At 8 p.m. on Saturday, Gov. John Kitzhaber declared the fire area a state conflagration, which means Oregon may be eligible for partial reimbursement by the federal government for firefighting costs.
After the declaration, the Hood River Interface Task Force, headed by Hood River Fire and EMS Chief Devon Wells, left with 13 local firefighters (four from Wy’East), four brush trucks, and a tender to go help with firefighting efforts. Several helicopters and tanker planes have been attacking the blaze from the air. This is the second time the Hood River Task Force has been dispatched to a conflagration, coming just little more than a week after the group was sent to John Day to fight the Grouse Mountain Complex.
The task force was called upon because of their ability to fight both structure and wildland fires — an especially useful skill considering the Government Flats Complex has burned two unoccupied sheds, five homes, and currently threatens dozens more structures. A level II evacuation notice was posted for 35 residents of Mill Creek Road and Reservoir Road on Sunday, which were blocked from non-local traffic. At 4:30 p.m. Monday, the evacuation was upgraded to level III and expanded to 50 dwellings, meaning residents needed to leave their homes immediately.

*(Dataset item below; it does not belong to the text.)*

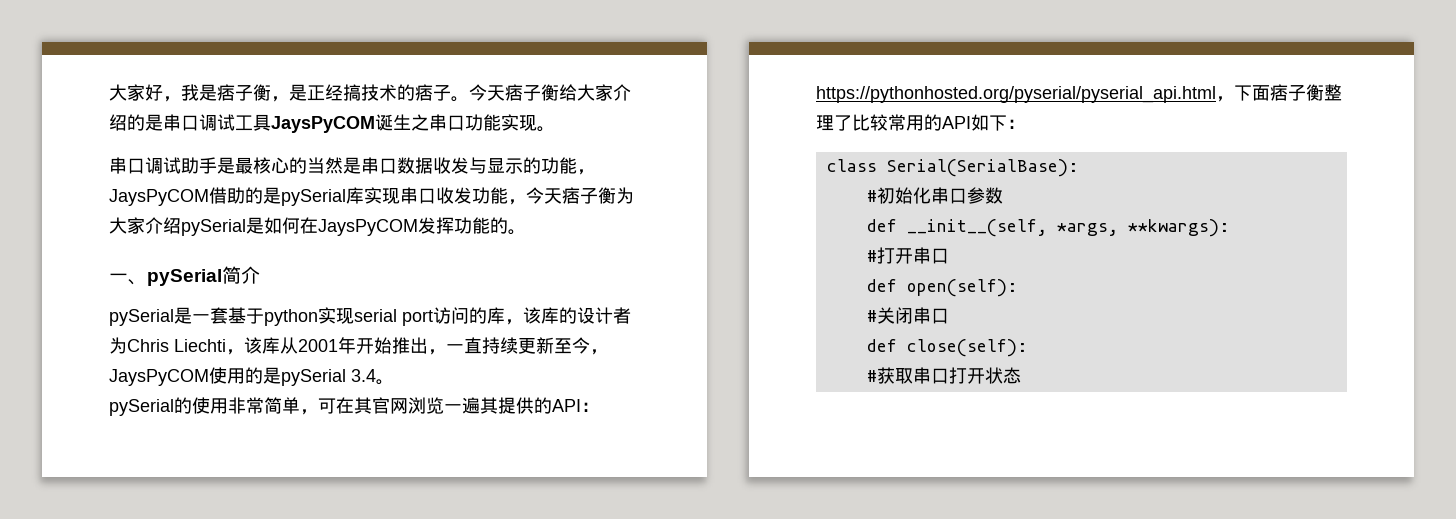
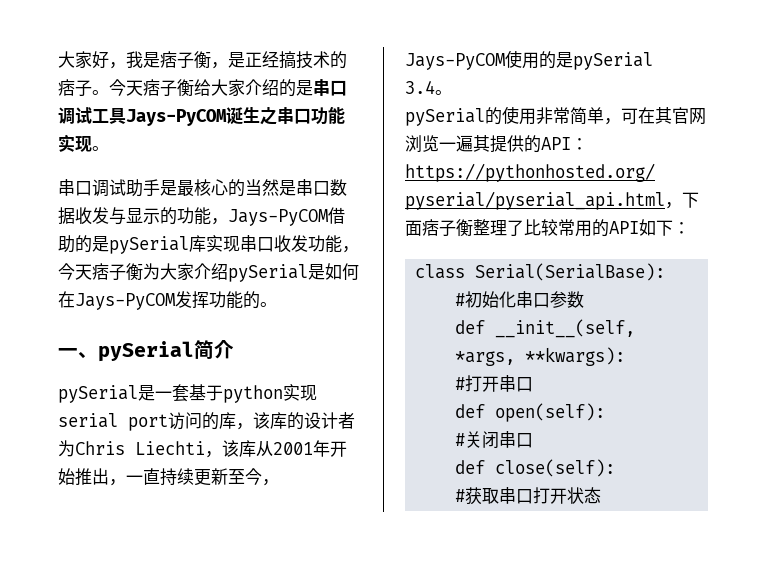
[271,116,375,133] JaysPyCOM -> [126,109,227,126] Jays-PyCOM
[109,189,209,206] JaysPyCOM -> [228,209,328,226] Jays-PyCOM
[318,219,418,236] JaysPyCOM -> [75,293,175,310] Jays-PyCOM
[109,369,209,386] JaysPyCOM -> [405,53,505,70] Jays-PyCOM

With the Hood River County fire crews departing Sunday morning, the annual Fallen Firefighter Memorial Service scheduled for Sunday afternoon in Odell felt especially somber. Borton, who presided over the service held at the Odell fire hall, noted the group of firefighters standing at attention to his left was smaller than in past years — their numbers shrunk by the call of duty. The safety of the firefighters weighed heavily on the minds of the firefighters, the dozens of people who showed up for the service, and Borton, who commented on how perilous this year has been for firefighters in the U.S.
“This has been a bad year for firefighters,” Borton announced to a silent crowd. “There have been so many deaths. All of Oregon is on fire.”
In a later interview, Borton said the summer of 2013 was “probably the most severe fire seasons since 2002 or 2003.”
Other speakers included State Senator Chuck Thomsen, who is himself a member of the Pine Grove Fire Department, and Wy’East Chaplain Ricky Walker, who read a poem, written by an anonymous person, who wanted to express gratitude to all emergency personnel who put their lives on the line every day.
“As the days go by, you are called upon to assist someone in need,” Walker read, “leaving your family known to you and love, knowing someday, something may go wrong.”
The weather is expected to stay hot and dry today, with temperatures in the low 90s. Wind is supposed to be out of the east today, which will help the wildfire burn back on itself, but may also drive smoke toward Hood River.